Corvette's success was its fifth in six years as Gavin, Beretta and Papis took a 17-second victory over the sister car after both machines ran on the same lap for the entire twelve-hour distance.

"As everyone knows, Sebring is a tough track and is a great test for Le Mans," said Beretta, now the ALMS' all-time leader with 29 wins and a three-time winner at Sebring, "but the car at the end of the race was like the car on lap one. This team knows exactly what to do - we worked very well and had fantastic pit-stops as usual. We pushed the car because we had strong competition from the #3, but everything went perfectly."

Saturday's event marked the first outing for a new production-based air conditioning unit in the C6.Rs, which the team will use at Le Mans in June and for the full ALMS season.

"This was a fantastic test for us," Gavin, now a four-time Sebring winner, added, "The AC performed so well that we sometimes wanted to turn it off, and that's unusual for a closed car. Nearly every driver who got out of the car was looking fresh and really good.

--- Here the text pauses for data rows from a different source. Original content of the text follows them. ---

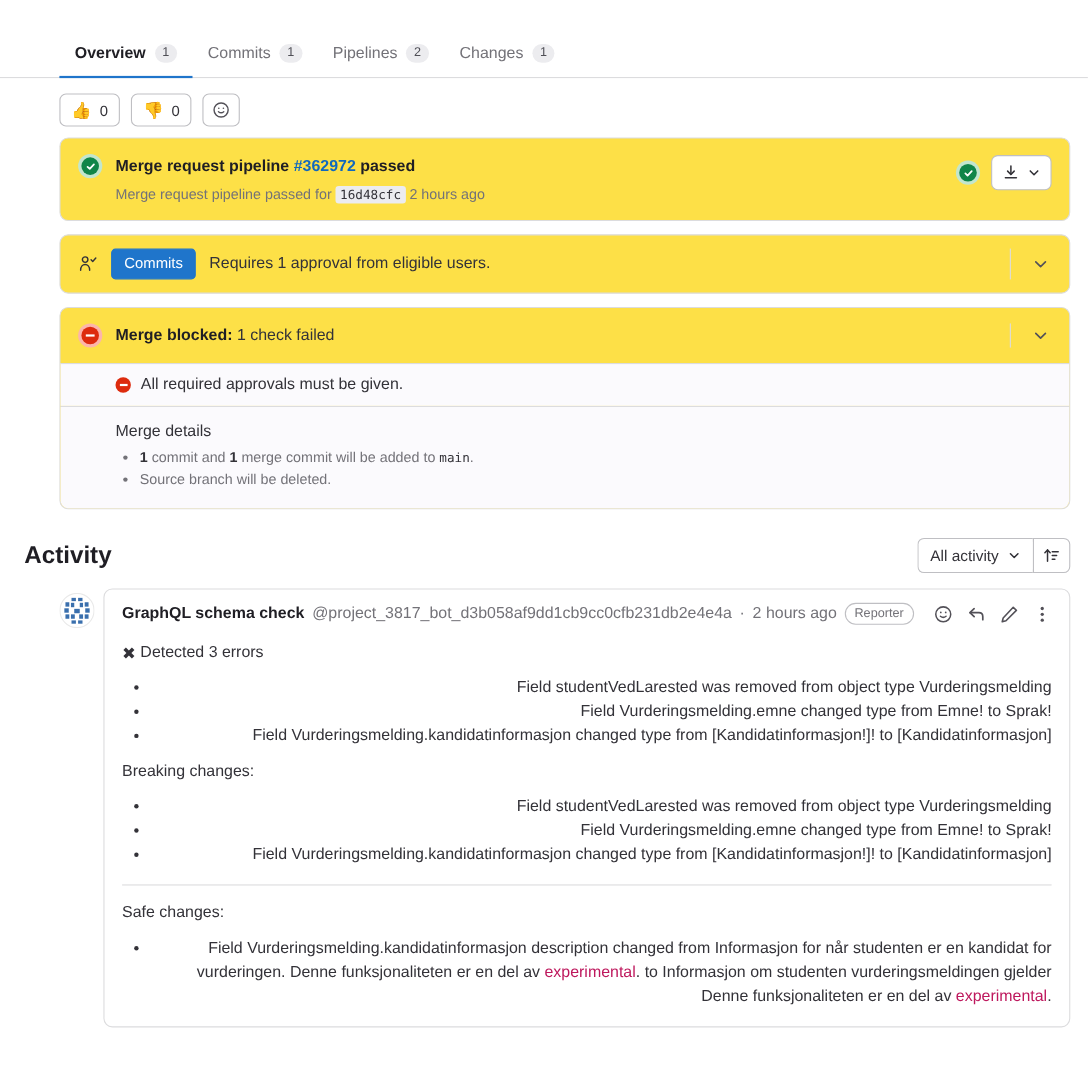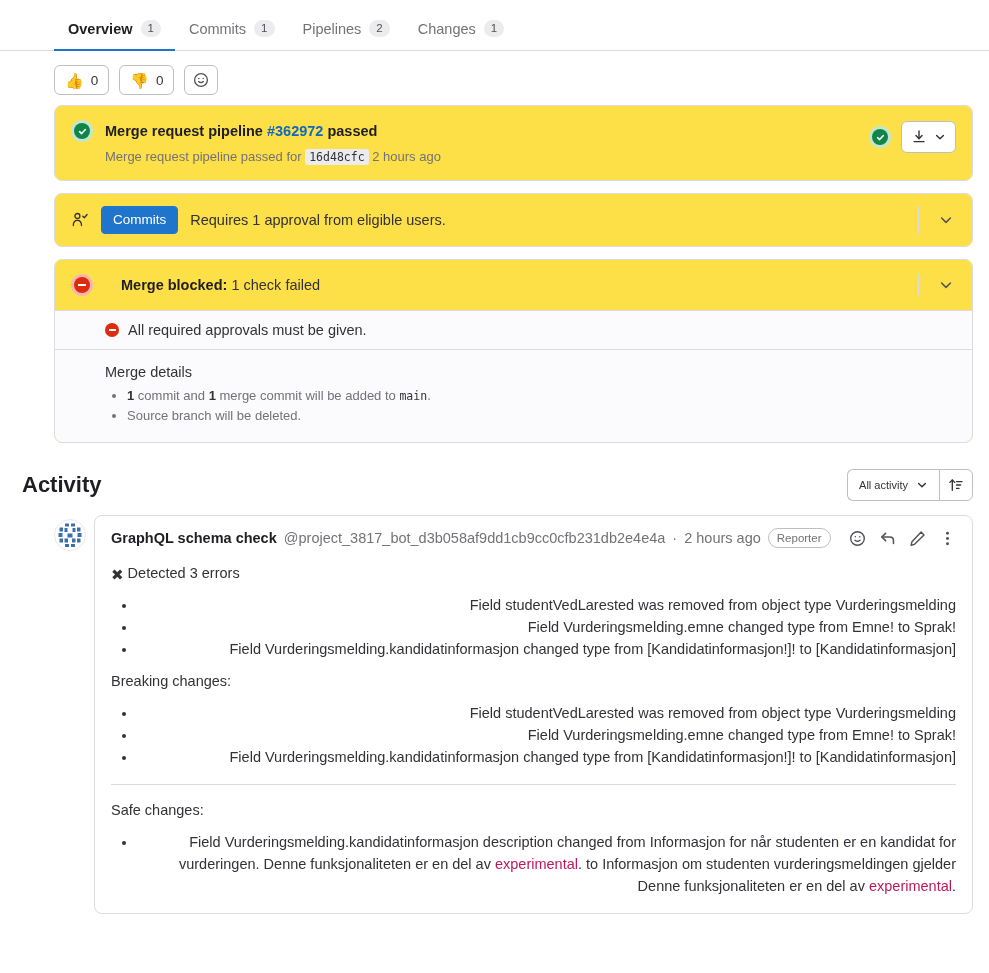--- a/index.html
+++ b/index.html
@@ -11,7 +11,7 @@
   }
   body { width: 989px; height: 973px; overflow: hidden; }
 
-  .page { width: 989px; position: relative; }
+  .page { width: 989px; position: relative; margin-top: 20px; }
 
   
   .tabbar {

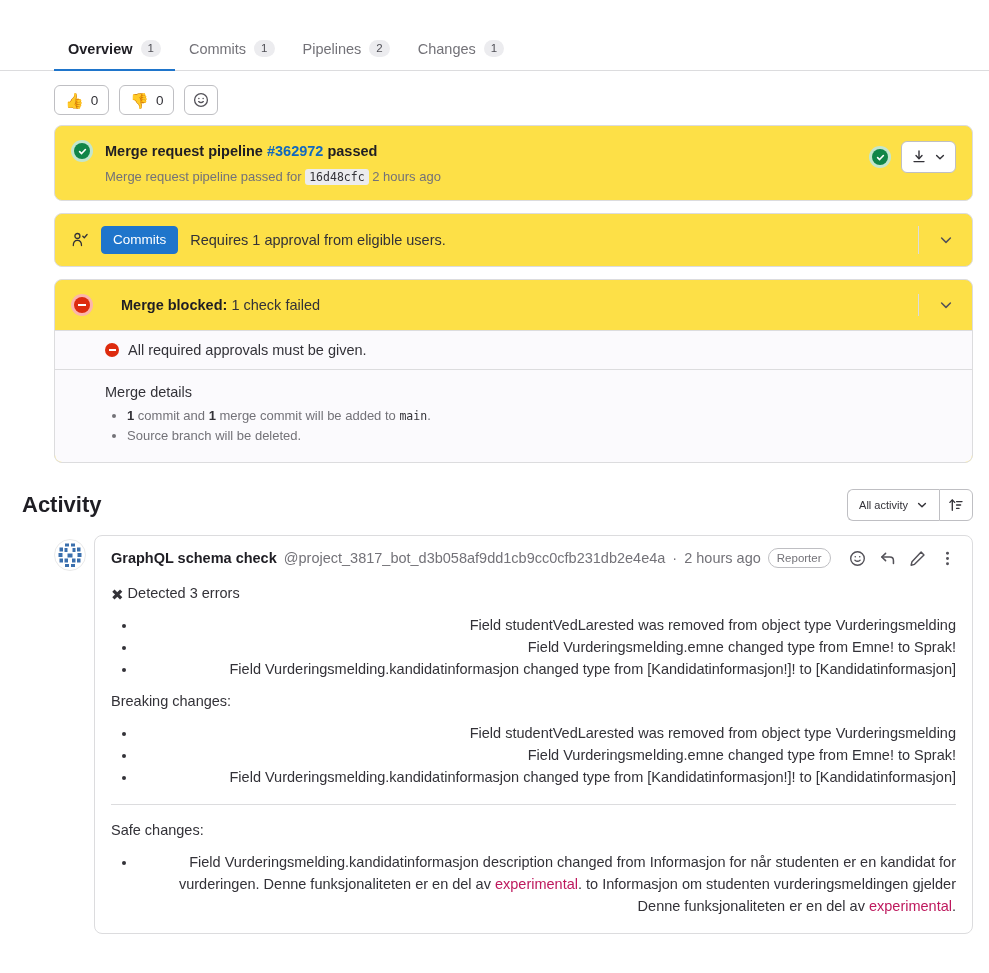--- a/index.html
+++ b/index.html
@@ -115,7 +115,7 @@
 
   
   .blocked-head {
-    display: flex; align-items: center; padding: 14px 0 14px 16px; gap: 16px;
+    display: flex; align-items: center; padding: 14px 0 14px 16px;
   }
   .blocked-head .t { font-size: 14.5px; margin-left: 12px; color: #333238; }
   .blocked-head .t b { font-weight: bold; color: #1f1e24; }

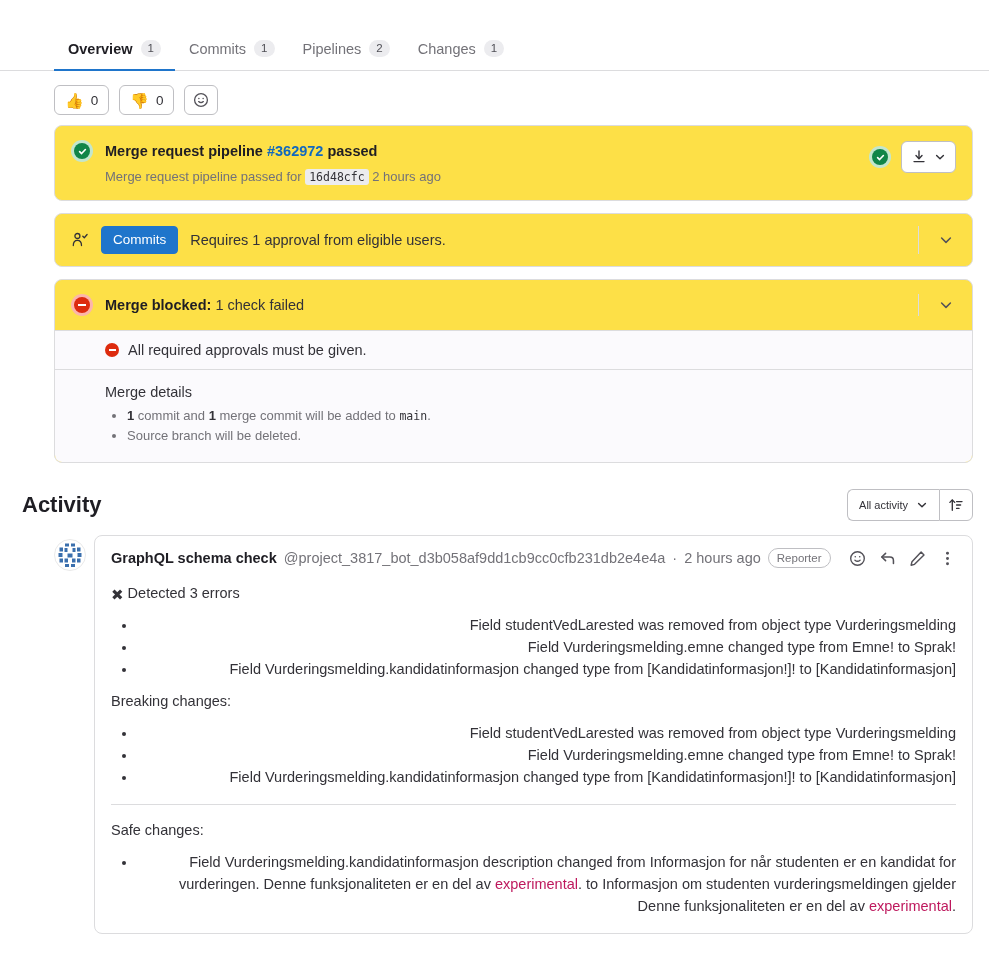--- a/index.html
+++ b/index.html
@@ -157,7 +157,7 @@
     border: 1px solid #bfbfc3; border-right: none;
     border-radius: 6px 0 0 6px; background: #fff;
     height: 32px; display: flex; align-items: center; gap: 8px;
-    padding: 0 11px; font-size: 11px; color: #333238; cursor: pointer;
+    padding: 0 11px; font-size: 14px; color: #333238; cursor: pointer;
   }
   .sort-btn {
     border: 1px solid #bfbfc3; border-radius: 0 6px 6px 0; background: #fff;

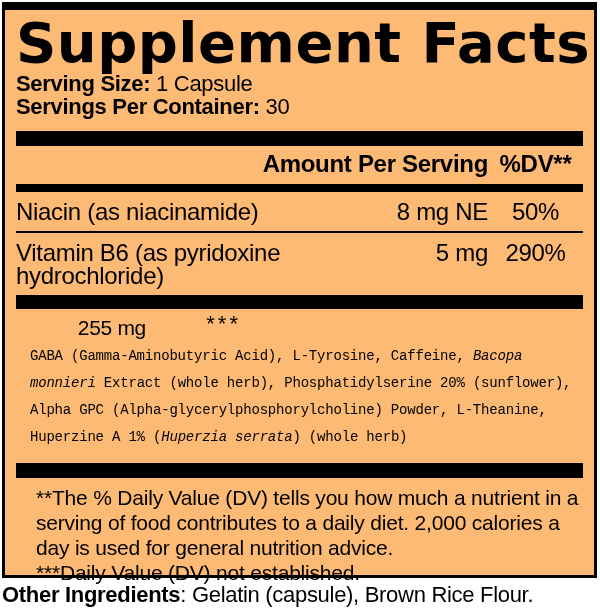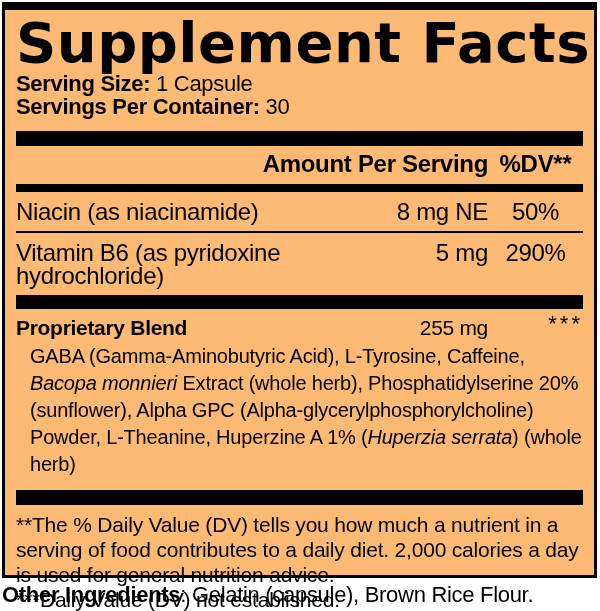--- a/index.html
+++ b/index.html
@@ -145,7 +145,6 @@
   <div class="bar bar-heavy"></div>
 
   <div class="blend-row">
-    <span class="n-name">Proprietary Blend</span>
     <span class="col-amount">255 mg</span>
     <span class="n-dv-stars">***</span>
   </div>

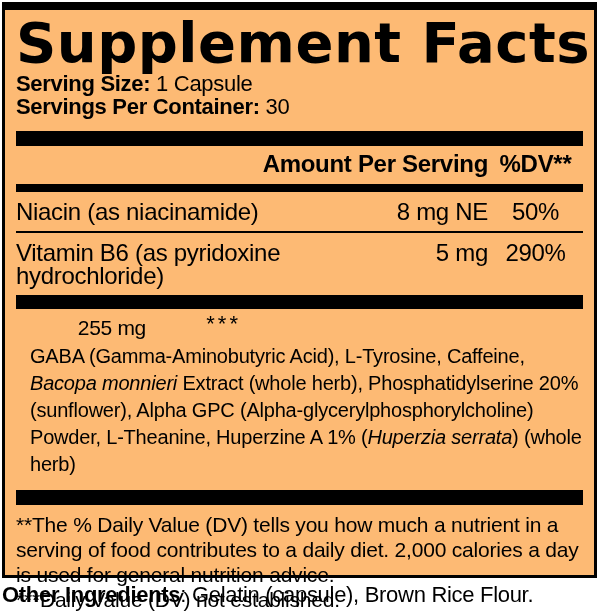--- a/index.html
+++ b/index.html
@@ -82,10 +82,11 @@
     font-size: 22px;
   }
   .blend-description {
-    font-size: 20px;
+    font-size: 14px;
     line-height: 27px;
     letter-spacing: -0.2px;
     padding: 1px 0 2px 14px;
+    font-family: Liberation Mono, monospace;
   }
   .footnotes {
     padding-top: 7px;

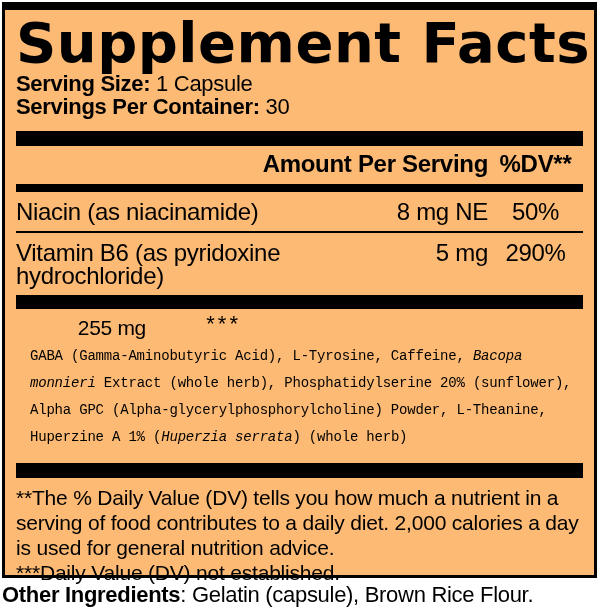--- a/index.html
+++ b/index.html
@@ -93,6 +93,7 @@
     font-size: 21px;
     line-height: 25px;
     letter-spacing: -0.2px;
+    margin-left: 20px;
   }
   .footnotes p { margin: 0; }
   .other-ingredients {

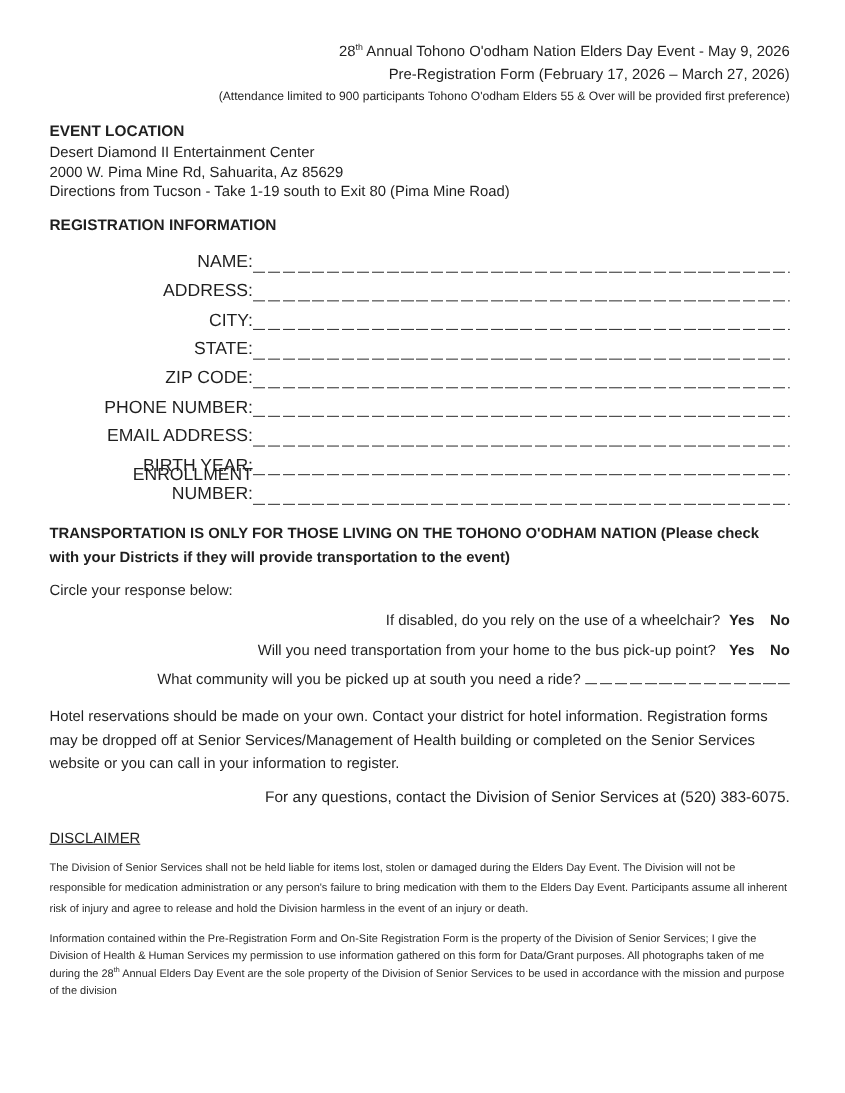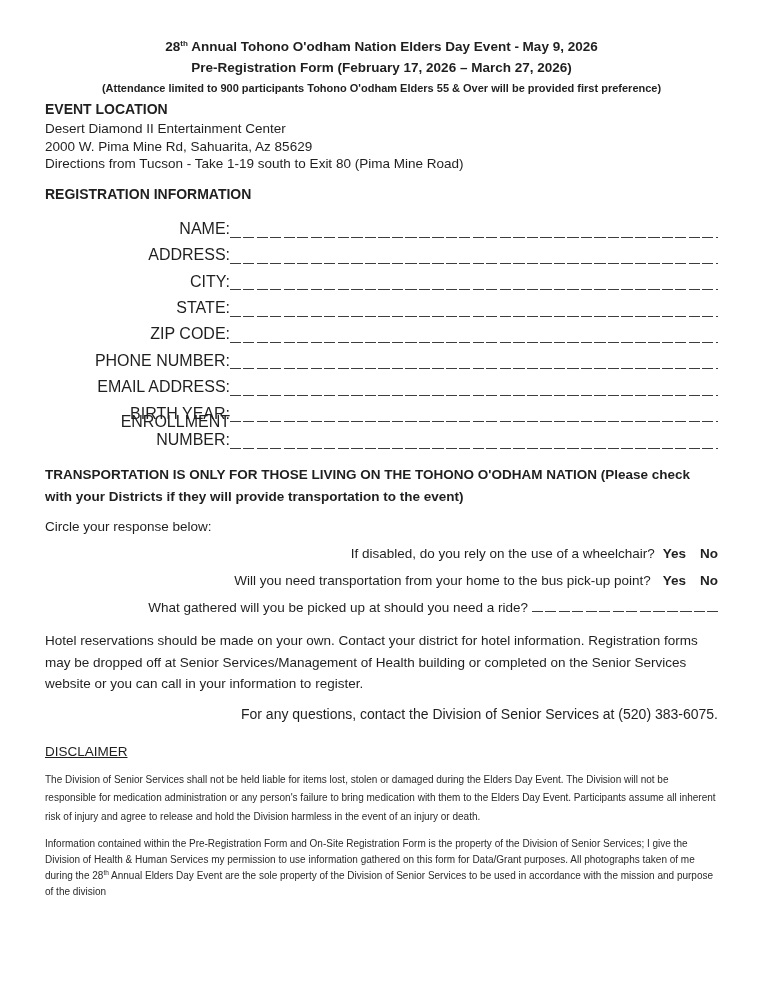--- a/index.html
+++ b/index.html
@@ -20,8 +20,8 @@
   }
   
   .doc-header {
-    text-align: center;
-    font-weight: bold;
+    text-align: right;
+    font-weight: normal;
     font-size: 13.5px;
     line-height: 21px;
   }

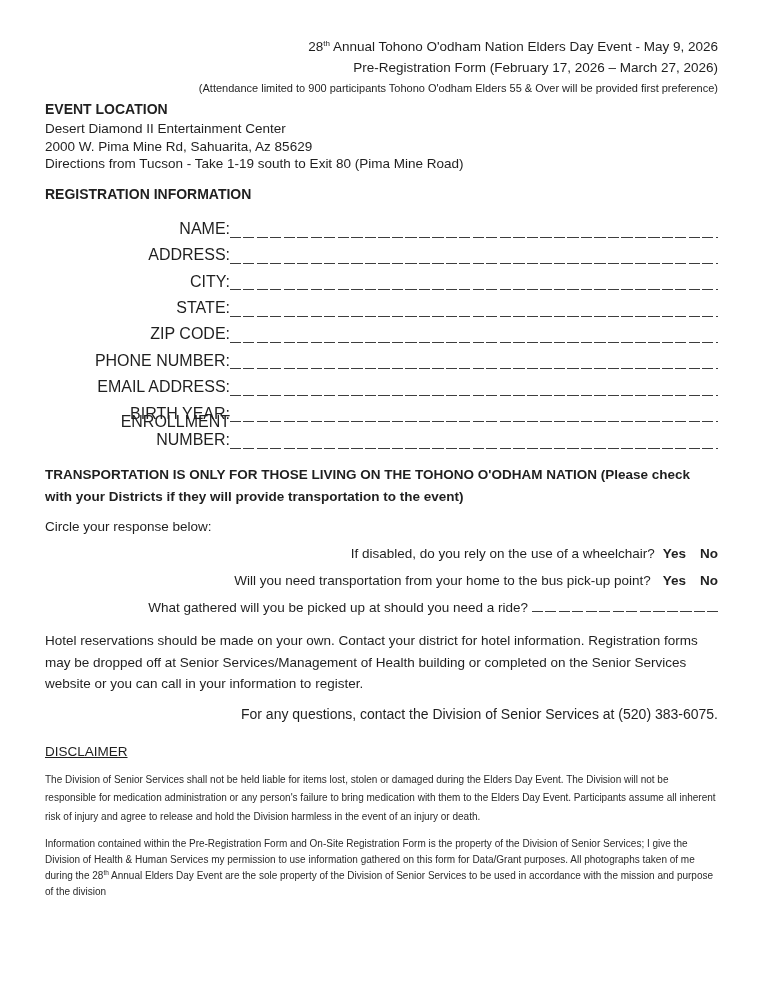--- a/index.html
+++ b/index.html
@@ -34,7 +34,7 @@
     margin: 0;
     line-height: 18px;
   }
-  .event-location { margin-top: 1px; }
+  .event-location { margin-top: 11px; }
   .event-location .loc-line {
     font-size: 13.5px;
     line-height: 17.5px;

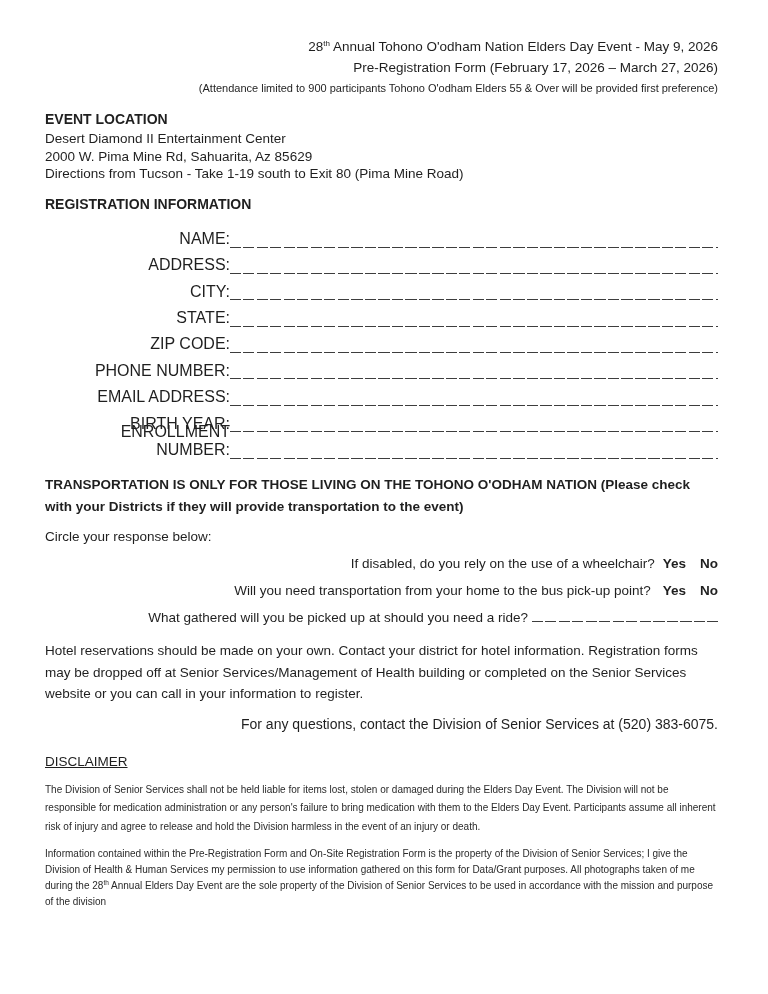--- a/index.html
+++ b/index.html
@@ -196,7 +196,7 @@
   </div>
 
   <div class="question">
-    <span>What gathered will you be picked up at should you need a ride?</span><span class="inline-line"></span>
+    <span>What community will you be picked up at south you need a ride?</span><span class="inline-line"></span>
   </div>
 
   <div class="hotel-para">Hotel reservations should be made on your own. Contact your district for hotel information. Registration forms may be dropped off at Senior Services/Management of Health building or completed on the Senior Services website or you can call in your information to register.</div>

If we can stay focused and sharp and fresh, that will be a really big, big help at Le Mans."

If GT1 was close, however, there was literally nothing between the leading two cars in GT2, with Jorg Bergmeister and Jaime Melo going doorhandle-to-doorhandle as they crossed the line in the closest finish in the race's 55-year history.

Melo, who drove with Mika Salo and Johnny Mowlem, led by five seconds with eleven minutes left, but Bergmeister had been tracking his Brazilian rival down throughout the final stint and took advantage of a lock-up from the Risi Ferrari to get a run on Melo two corners from home. The pair had crossed the start-finish line just before Werner's Audi took the chequered flag so, instead of a one-second victory, Melo had to hold off Porsche factory driver Bergmeister for another full circuit.

The German pulled alongside and inched into a lead as they headed into the final turn but, having led for most of the race, Melo was not about to be denied and got physical with the Flying Lizard Porsche through the final turn, doing just enough to retake the lead as they flashed past the flagstand. Bergmeister called for a protest, but the officials quickly dismissed the action as 'good close racing'.

"It was a fantastic last lap - I've never had a finish like that," Melo said, "I had brake problems late on and tried to keep it steady. He overtook me on the backstraight and I braked a little early. Out of turn 17, I just put in a little more and opened the throttle as soon as possible."

The battle between the Ferrari and Porsche had lasted throughout the day, despite the Risi car starting from the rear of the grid, enduring a late drama in pit-lane with a 20-second penalty and surviving a turn 17 spin at sunset. In the end, Melo crossed the line by just 0.202secs to confirm the team's fifth win in the last seven events.

"It was really tight with the #45 car," co-driver Salo said, "We were absolutely flat out the entire way. GT2 is the best racing in this series, and it's going to be like this all year, so we have to improve so we don't have any more finishes like this."

"It was just awesome," third driver Mowlem echoed, "Every time we were out there, we were driving as hard as we could. To finally get to the end and have Jaime drive for two hours like he did and have that kind of final lap, he's my hero. To win is just fantastic."

Overshadowed by the antics up front - as GT2 again provided the closest finish of the race - Patrick Long brought the #71 Tafel Racing Porsche he shared with Wolf Henzler and Robin Liddell to the podium, albeit eight laps behind the leaders.